King Edward VII’s Visit Commemoration Medal 1903 (Ireland), more commonly referred to as the Visit to Ireland Medal 1903, was awarded to those members of the Irish Police Forces on duty during the various engagements of King Edward VII’s visit to Ireland in 1903. A total of 7,756 medals were awarded.

Edward VII was created Earl of Dublin on 17 January 1850. The King made his first official visit to Ireland in July and August 1903. Arriving at Kingstown, he stayed a week in Dublin, where he drove in state through the decorated streets of the city in an open carriage, received civic and church dignitaries at Dublin Castle, and reviewed the Dublin Garrison in Phoenix Park. He then undertook a Royal Progress of other parts of Ireland, visiting Belfast and Derry, before sailing around the coast in the Royal Yacht, landing in Connemara and Cork. He also toured inland, travelling by motor car.

Following the precedent created by Queen Victoria’s Visit to Ireland Medal 1900, a medal was awarded to those members of the Royal Irish Constabulary and the Dublin Metropolitan Police on duty at the places visited by the King during his visit. Additionally, members of the Civil Service Staffs of both Police Forces who were on duty at Dublin Castle during the visit received the medal. A small number of awards were also made to members of the Belfast Harbour Police, His Majesty's Coastguard and to seven members of the Belfast Fire Brigade on duty at Mount Stewart in County Down during the King's stay between 25–27 July 1903.

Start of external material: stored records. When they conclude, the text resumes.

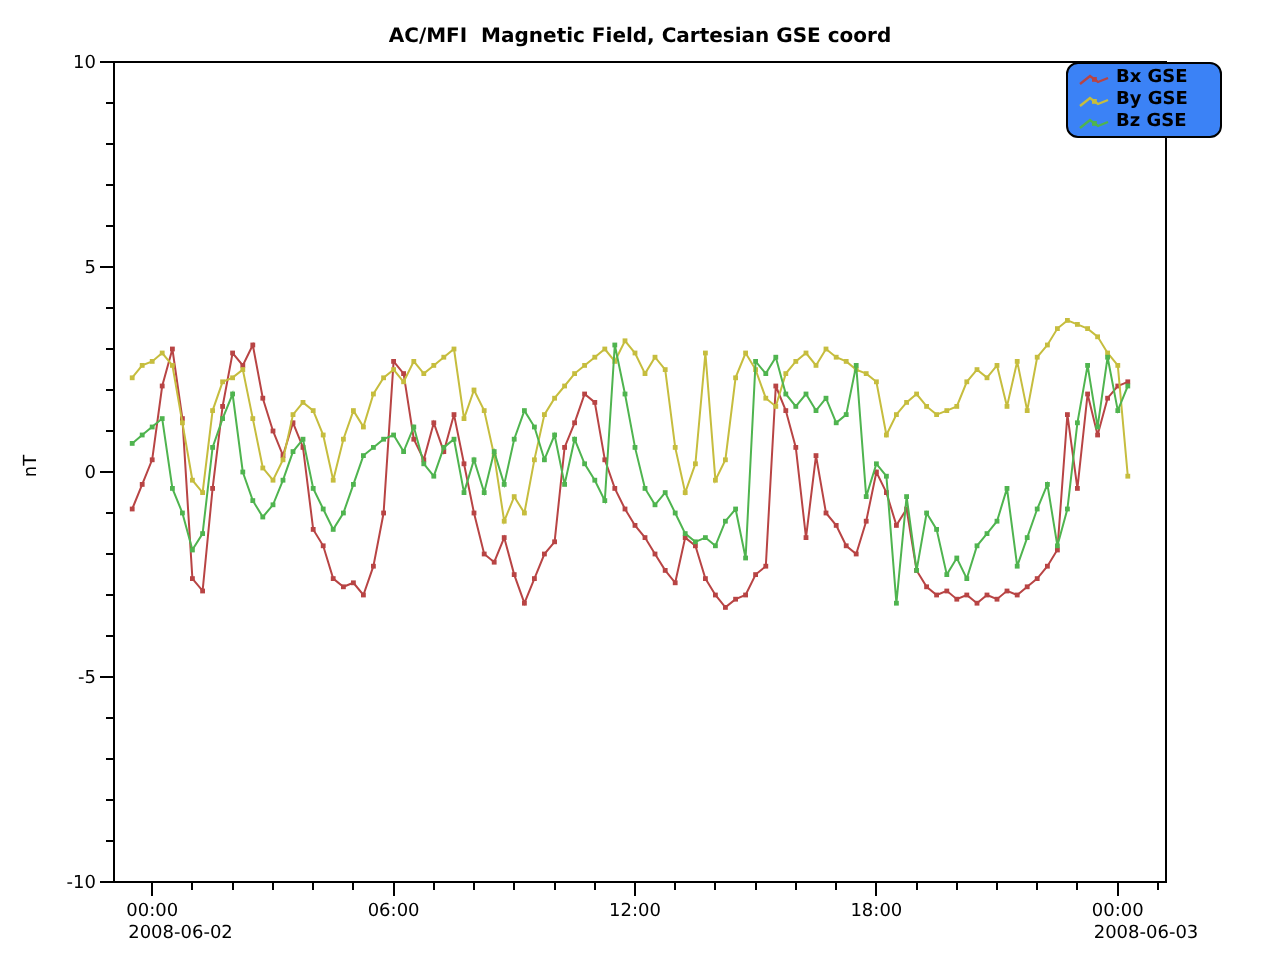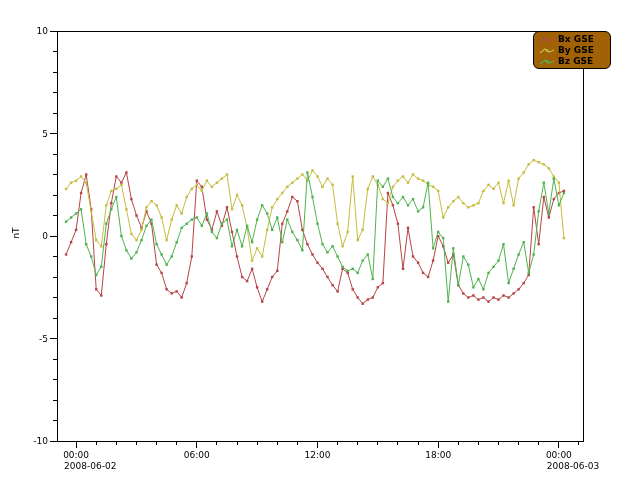--- a/index.html
+++ b/index.html
@@ -21,6 +21,7 @@
 
 <div class="screen">
 
+  <div class="chart-title">AC/MFI  Magnetic Field, Cartesian GSE coord</div>
 
   <svg class="plot-svg" id="plot" width="640" height="480">
       <rect x="57" y="31" width="526" height="410" fill="none" stroke="#000" stroke-width="1" shape-rendering="crispEdges"></rect>

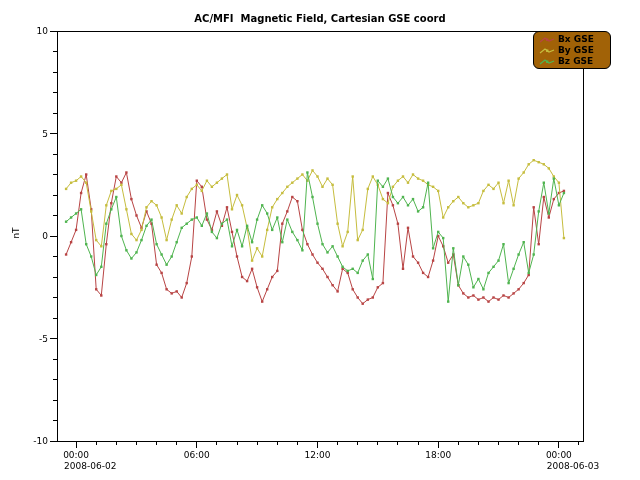--- a/index.html
+++ b/index.html
@@ -11,7 +11,7 @@
   .y-axis-label{position:absolute;left:6px;top:228px;width:20px;font-size:9px;
                 transform:rotate(-90deg);transform-origin:center center;text-align:center;}
   .legend{position:absolute;left:533px;top:31px;width:78px;height:38px;box-sizing:border-box;
-          border:1px solid #000;border-radius:6px;background:#a16207;padding:2px 0 0 5px;}
+          border:1px solid #000;border-radius:6px;background:#3b82f6;padding:2px 0 0 5px;}
   .legend-row{display:flex;align-items:center;gap:3px;height:11px;}
   .legend-row span{font-size:9px;font-weight:bold;line-height:11px;}
   svg text{font-family:"DejaVu Sans",sans-serif;font-size:9px;fill:#000;}

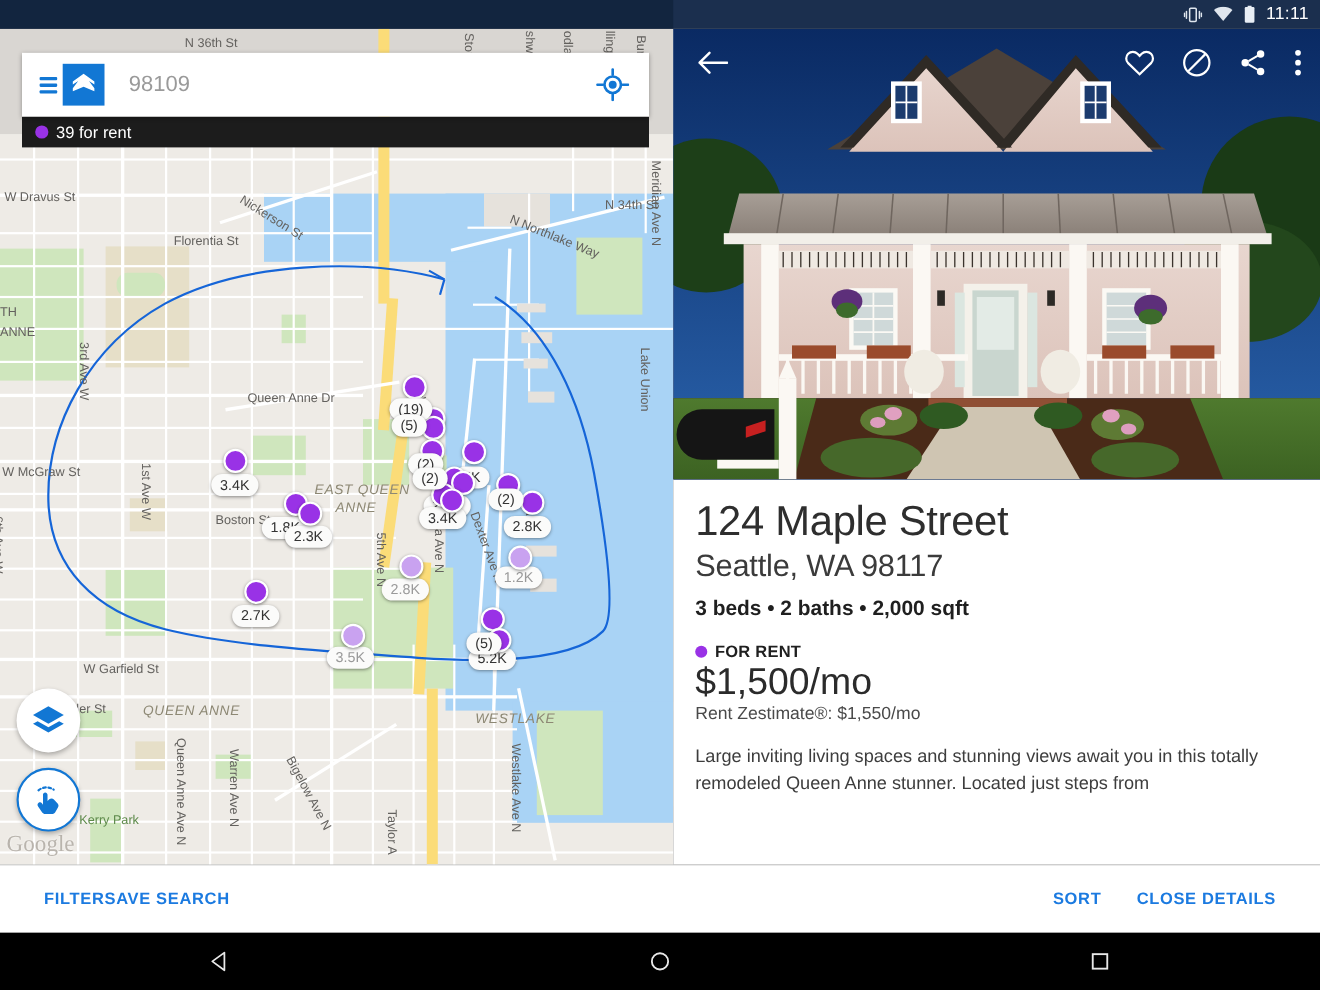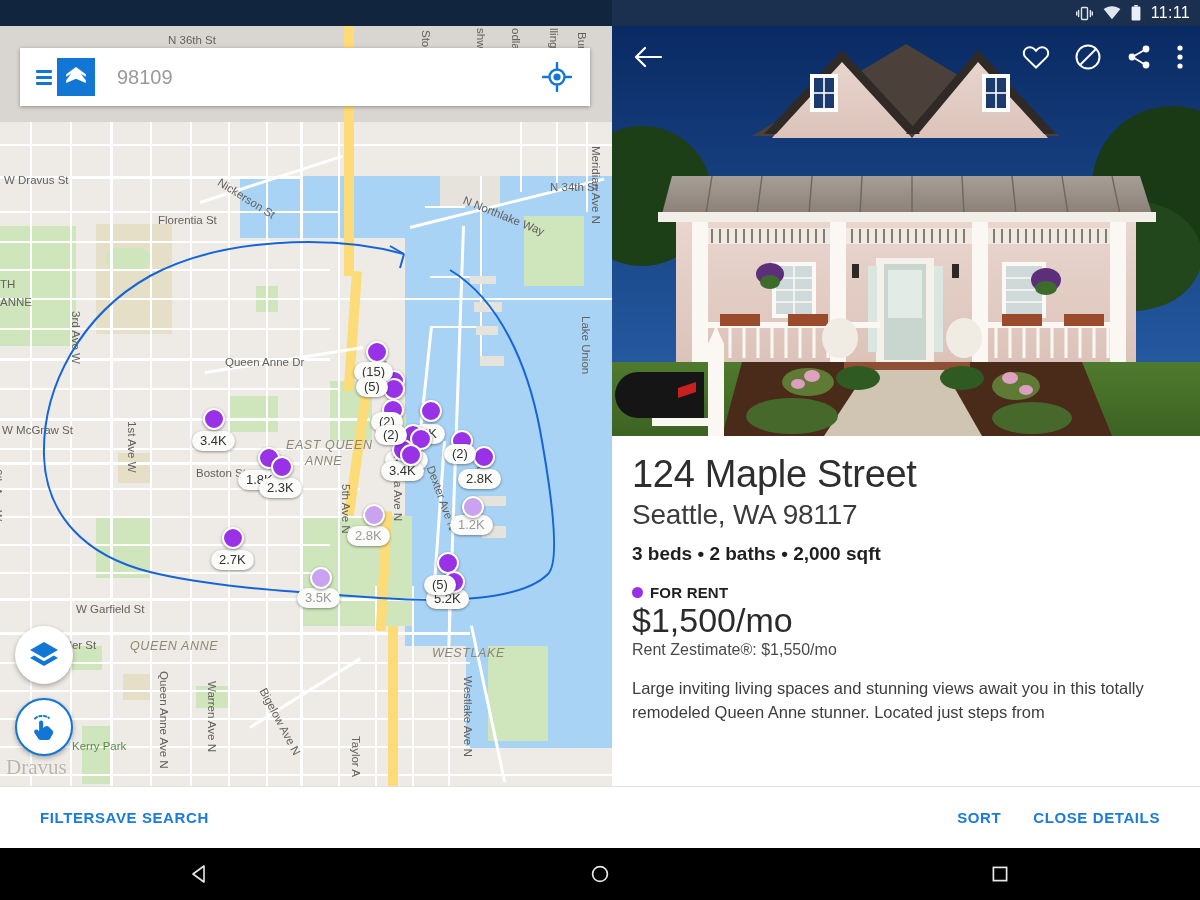--- a/index.html
+++ b/index.html
@@ -409,6 +409,10 @@
       </div>
     </div>
 
+    <div class="resultsbar">
+      <div class="dot"></div>
+      <span>39 for rent</span>
+    </div>
 
     <div class="fab fab-layers">
       <svg width="34" height="34" viewBox="0 0 34 34">

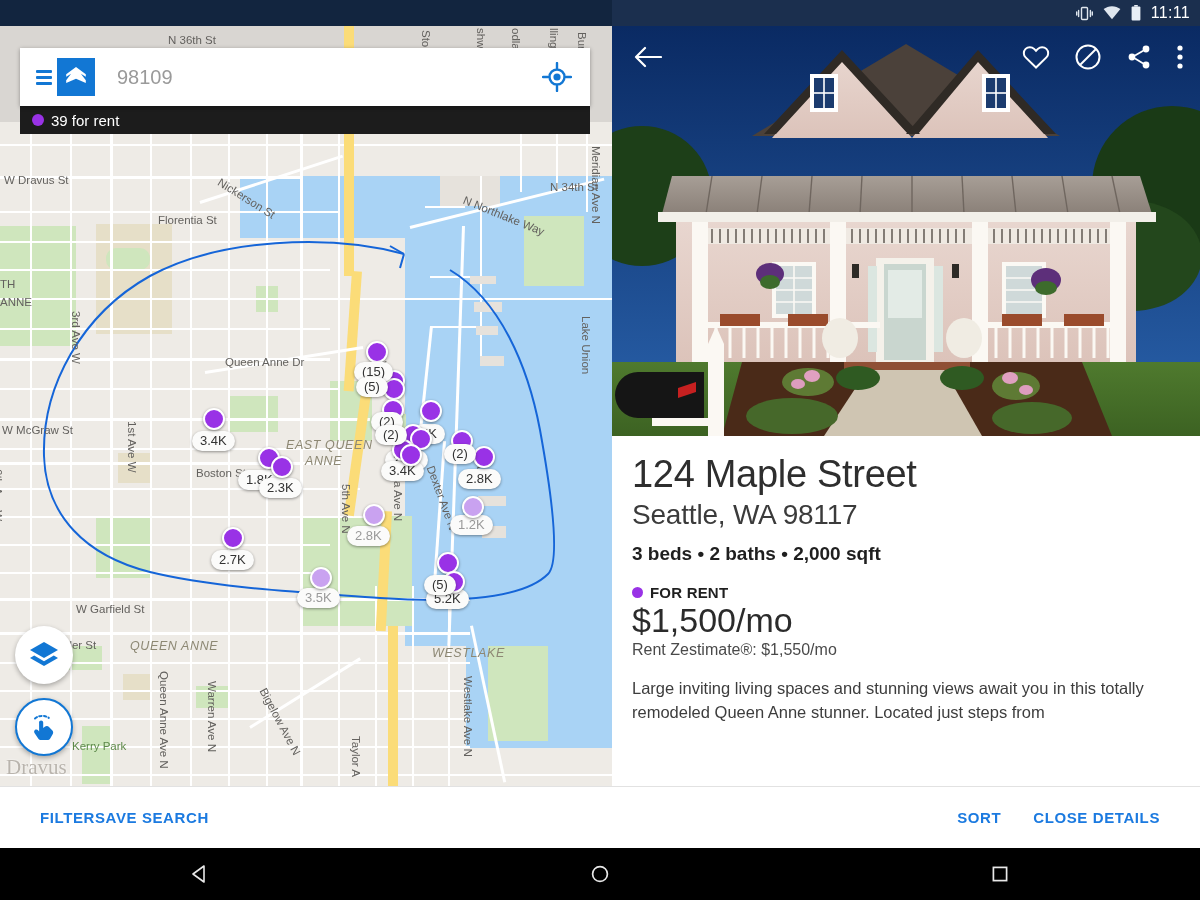--- a/index.html
+++ b/index.html
@@ -359,7 +359,7 @@
           <div class="pricepill dim" style="left: 347px; top: 500px;">2.8K</div>
           <div class="mk" style="left: 366px; top: 315px;"></div>
           <div class="mk" style="left: 383px; top: 344px;"></div>
-          <div class="pricepill cluster" style="left: 354px; top: 336px;">(15)</div>
+          <div class="pricepill cluster" style="left: 354px; top: 336px;">(19)</div>
           <div class="mk" style="left: 383px; top: 352px;"></div>
           <div class="pricepill cluster" style="left: 356px; top: 351px;">(5)</div>
           <div class="mk" style="left: 382px; top: 373px;"></div>

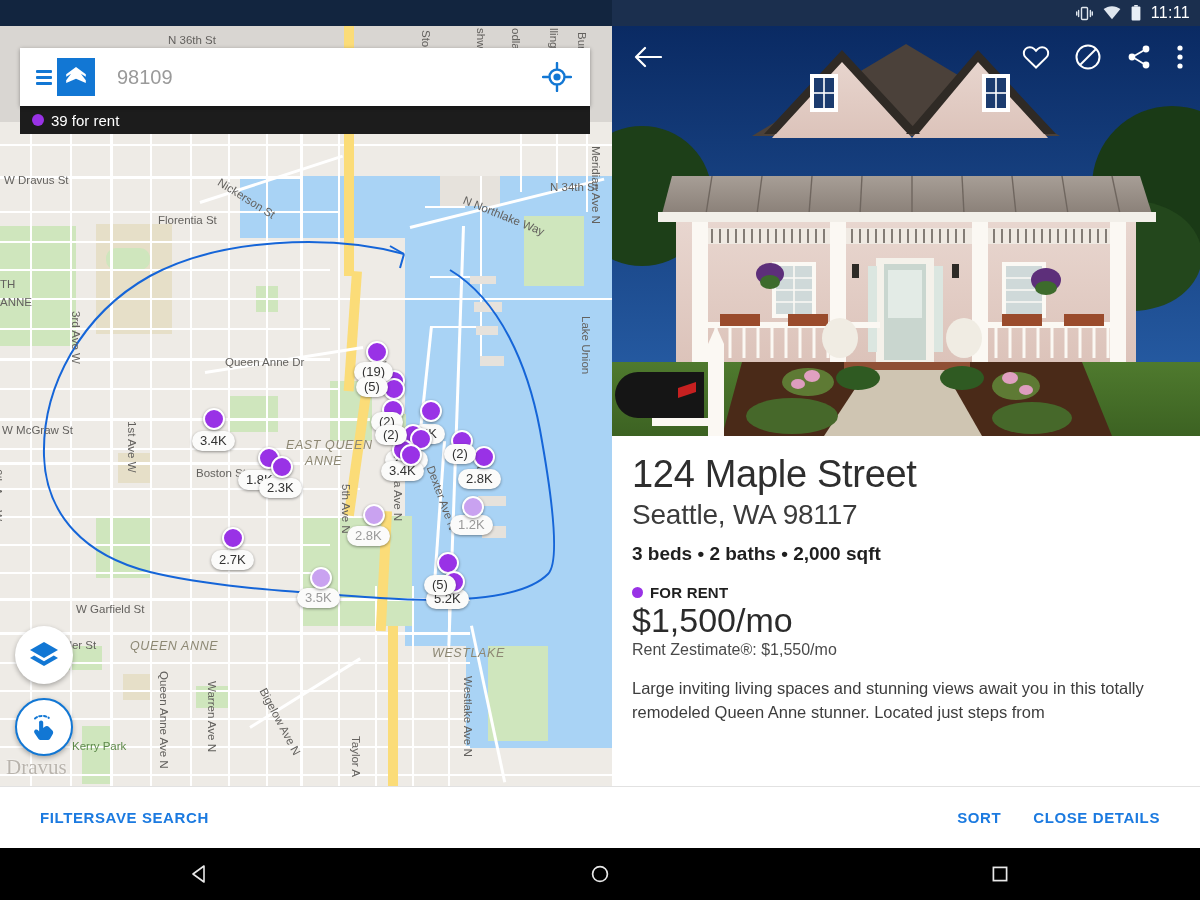--- a/index.html
+++ b/index.html
@@ -385,7 +385,7 @@
           <div class="pricepill" style="left: 426px; top: 563px;">5.2K</div>
         </div>
 
-      <div class="google-wm">Dravus</div>
+      <div class="google-wm">Google</div>
     </div>
 
     <div class="searchbar">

Members of the Dublin Metropolitan Police received their medals on 20 January 1904 at a parade in the Upper Yard of Dublin Castle. Due to the dispersed nature of the Royal Irish Constabulary, no similar single presentation took place.

==Description==
The medal is bronze for all ranks, 1.4 inches (36 mm) in diameter and has a plain straight ribbon bar.

Ornamental brooch bar

- Obverse: A crowned and robed left-facing bust of King Edward VII with the inscription ’EDWARDVS VII REX IMPERATOR’, the same as for the 1902 Police Coronation Medal.
- Reverse: The figure of Hibernia against the backdrop of Kingstown Harbour. She is opening her arms in welcome to the Royal Yacht entering the harbour. Below is the date ‘1903’. The designer was G. W. de Saulles. Apart from the date, the design is identical to the Visit to Ireland Medal 1900.
- Ribbon: Plain pale blue, 1.25 inches (32 mm) wide, the colour of the sash and mantle of the Order of St Patrick.
- The ribbon was suspended from an ornamental brooch bar bearing five shamrocks.
- The recipient's name and police rank were engraved on the edge of the medal.
- The medal was worn in date order with Coronation and Jubilee medals.

Miniature medals also exist with the same design, made by Gurney of London. Diameter 19 mm.